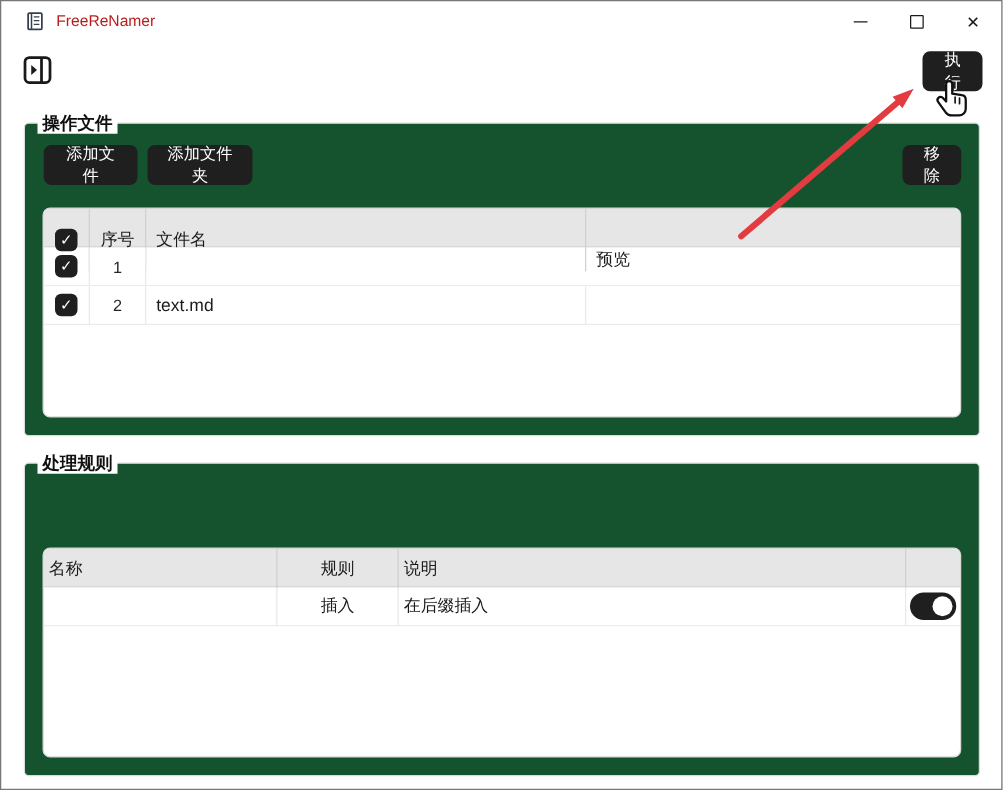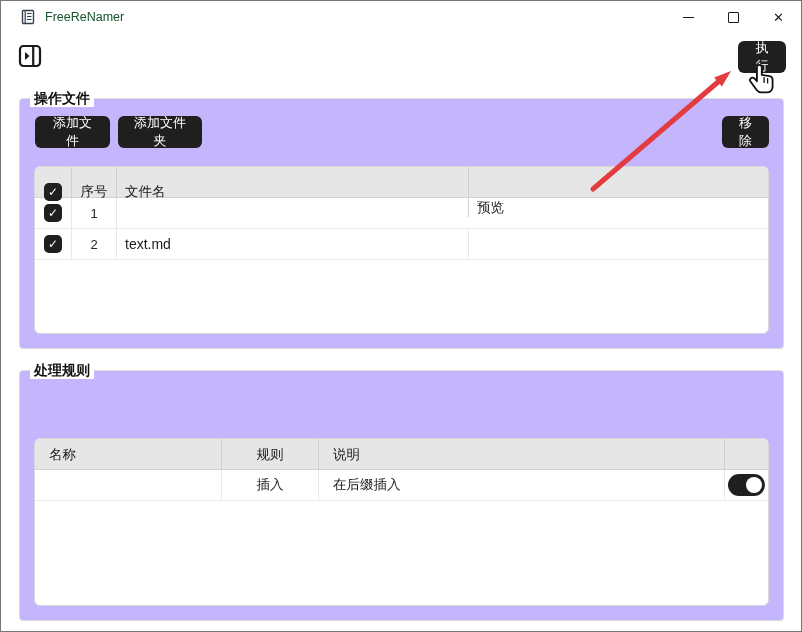--- a/index.html
+++ b/index.html
@@ -5,41 +5,41 @@
   html,body { margin:0; padding:0; background:#9a9a9a; }
   .window {
     position:relative; width:802px; height:632px; margin:0 auto;
     background:#ffffff; border:1px solid #777777; box-sizing:border-box;
     font-family:"Liberation Sans","DejaVu Sans",sans-serif; overflow:hidden;
     -webkit-font-smoothing:antialiased;
   }
   
   .titlebar { height:32px; display:flex; align-items:center; }
   .app-icon { margin-left:19px; width:16px; height:16px; flex:0 0 auto; }
-  .app-title { margin-left:9px; font-size:12.5px; color:#14532d; }
+  .app-title { margin-left:9px; font-size:12.5px; color:#b91c1c; }
   .win-controls { margin-left:auto; display:flex; height:32px; }
   .win-btn { width:45px; height:32px; display:flex; align-items:center; justify-content:center; cursor:default; }
   .min-glyph { width:11px; height:1px; background:#1a1a1a; display:block; }
   .max-glyph { width:9px; height:9px; border:1px solid #1a1a1a; border-radius:1px; display:block; }
   .close-glyph { font-size:13px; color:#1a1a1a; line-height:1; }
   
   .icon-btn {
     position:absolute; left:17px; top:43px; width:24px; height:24px;
     background:none; border:none; padding:0; cursor:pointer;
   }
   .dark-btn {
     background:#1f1f1f; color:#ffffff; border:none; border-radius:6px;
     font-size:13px; font-family:inherit; cursor:pointer; padding:16px;
     display:flex; align-items:center; justify-content:center; box-sizing:border-box;
   }
   .execute { position:absolute; left:737px; top:40px; width:48px; height:28px; }
   
   .group {
     position:absolute; left:18px; width:765px; height:251px;
-    border:1px solid #dcdcdc; border-radius:4px; box-sizing:border-box; background:#c4b5fd;
+    border:1px solid #dcdcdc; border-radius:4px; box-sizing:border-box; background:#14532d;
   }
   .group1 { top:97px; }
   .group2 { top:369px; }
   .group-title {
     position:absolute; top:-9px; left:10px; background:#ffffff; padding:0 4px;
     font-size:14px; font-weight:700; color:#101010; line-height:17px;
   }
   .add-file   { position:absolute; left:15px; top:17px; width:75px; height:17px; }
   .add-folder { position:absolute; left:98px; top:17px; width:84px; height:31px; }
   .remove     { position:absolute; right:14px; top:17px; width:47px; height:31px; }
@@ -57,21 +57,21 @@
   .trow  { border-bottom:1px solid #ececec; box-sizing:border-box; background:#fff; }
   .cell { display:flex; align-items:center; box-sizing:border-box; min-width:0; }
   .thead .cell { border-right:1px solid #d0d0d0; }
   .thead .cell:last-child { border-right:none;margin-top:32px; }
   .trow .cell { border-right:1px solid #e9e9e9; }
   .trow .cell:last-child { border-right:none; }
   .c-check { justify-content:center; }
   .c-index { justify-content:center; font-size:13px; color:#262626; }
   .c-name, .c-preview { padding-left:8px; font-size:14px; color:#1b1b1b; }
   .hdr { font-size:13.5px; color:#1a1a1a; }
-  .c-rname, .c-desc { padding-left:14px; font-size:13.5px; color:#1a1a1a; }
+  .c-rname, .c-desc { padding-left:4px; font-size:13.5px; color:#1a1a1a; }
   .c-rule { justify-content:center; font-size:13.5px; color:#1a1a1a; }
   .c-toggle { justify-content:center; }
   .checkbox {
     width:18px; height:18px; background:#1f1f1f; border-radius:5px;
     color:#fff; font-size:12px; display:flex; align-items:center; justify-content:center;
     cursor:pointer; line-height:1;
   }
   .toggle {
     position:relative; width:37px; height:22px; background:#1f1f1f;
     border-radius:11px; cursor:pointer;

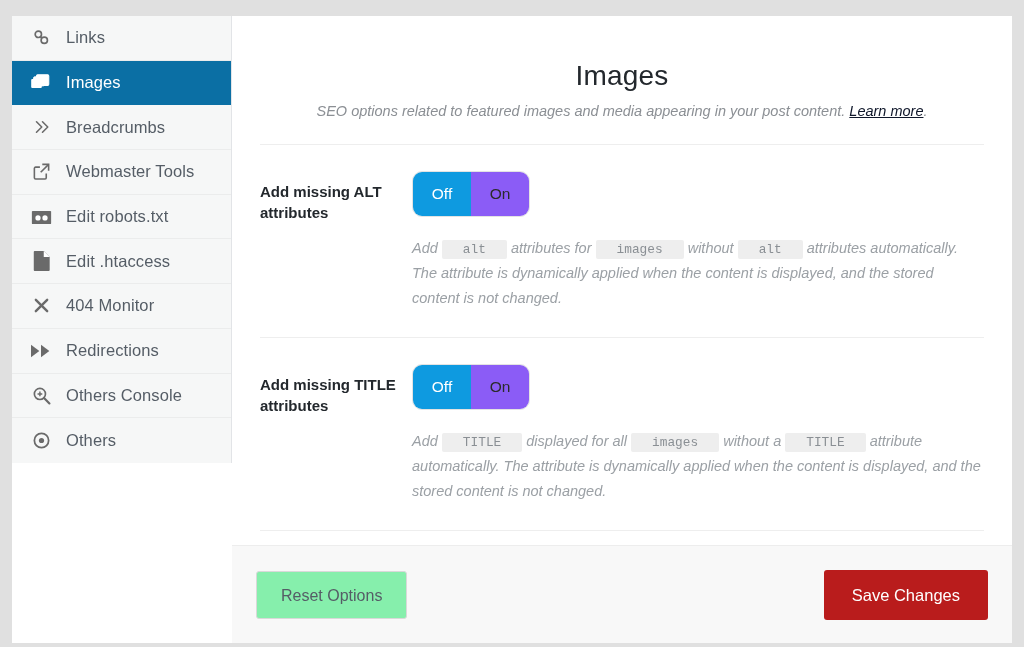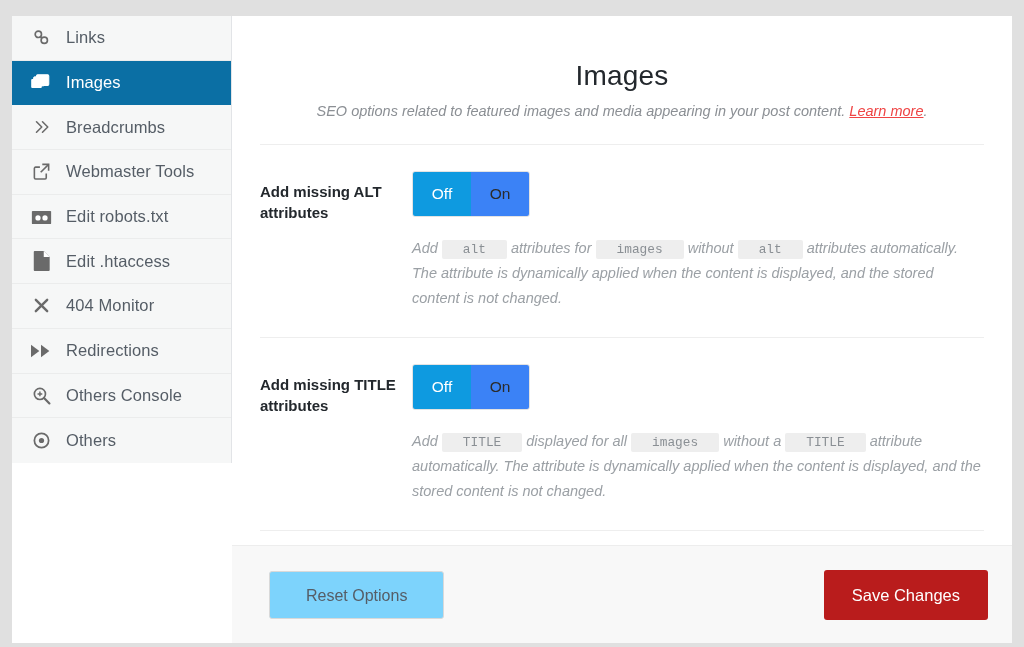--- a/index.html
+++ b/index.html
@@ -99,21 +99,21 @@
     letter-spacing: .2px;
   }
   .panel-sub {
     text-align: center;
     font-size: 14.5px;
     font-style: italic;
     color: #8b8f94;
     margin: 11px 0 0 0;
   }
   .panel-sub a {
-    color: #ef4444;
+    color: #0f172a;
     font-style: italic;
     text-decoration: underline;
   }
 
   .hr {
     border: none;
     border-top: 1px solid #eeeeee;
     margin: 0;
   }
   .hr-top { margin-top: 25px; }
@@ -133,34 +133,34 @@
     padding-top: 10px;
   }
   .setting-main {
     flex: 1 1 auto;
     min-width: 0;
     padding-left: 12px;
   }
 
   .toggle {
     display: inline-flex;
-    border-radius: 3px;
+    border-radius: 10px;
     overflow: hidden;
     border: 1px solid #e3e3e3;
     background: #f4f4f4;
   }
   .toggle-opt {
     min-width: 58px;
     height: 44px;
     display: flex;
     align-items: center;
     justify-content: center;
     font-size: 15.5px;
     color: #2b2b2b;
-    background: #3b82f6;
+    background: #8b5cf6;
     cursor: pointer;
     padding: 0 8px;
     box-sizing: border-box;
   }
   .toggle-opt.on {
     background: #0e9ae0;
     color: #ffffff;
   }
 
   .setting-desc {
@@ -186,31 +186,30 @@
     height: 98px;
     background: #f8f8f8;
     border-top: 1px solid #ededed;
     display: flex;
     align-items: center;
     justify-content: space-between;
     padding: 0 24px;
     box-sizing: border-box;
   }
   .btn-reset {
-    background: #7dd3fc;
+    background: #86efac;
     border: 1px solid #d9d9d9;
     border-radius: 3px;
     color: #555d66;
     font-size: 16px;
-    padding: 0 36px;
+    padding: 0 24px;
     height: 48px;
     line-height: 48px;
     cursor: pointer;
     font-family: "Liberation Sans", sans-serif;
-    margin-left: 13px;
   }
   .btn-save {
     background: #b91c1c;
     border: none;
     border-radius: 3px;
     color: #ffffff;
     font-size: 16.5px;
     padding: 0 28px;
     height: 50px;
     line-height: 50px;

•••••

> **What to produce**: Using the records above, please repeat the line with "font-size: 16.5px;" and every line after it exactly, and give no other text.

> **Result**:
     font-size: 16.5px;
     padding: 0 28px;
     height: 50px;
     line-height: 50px;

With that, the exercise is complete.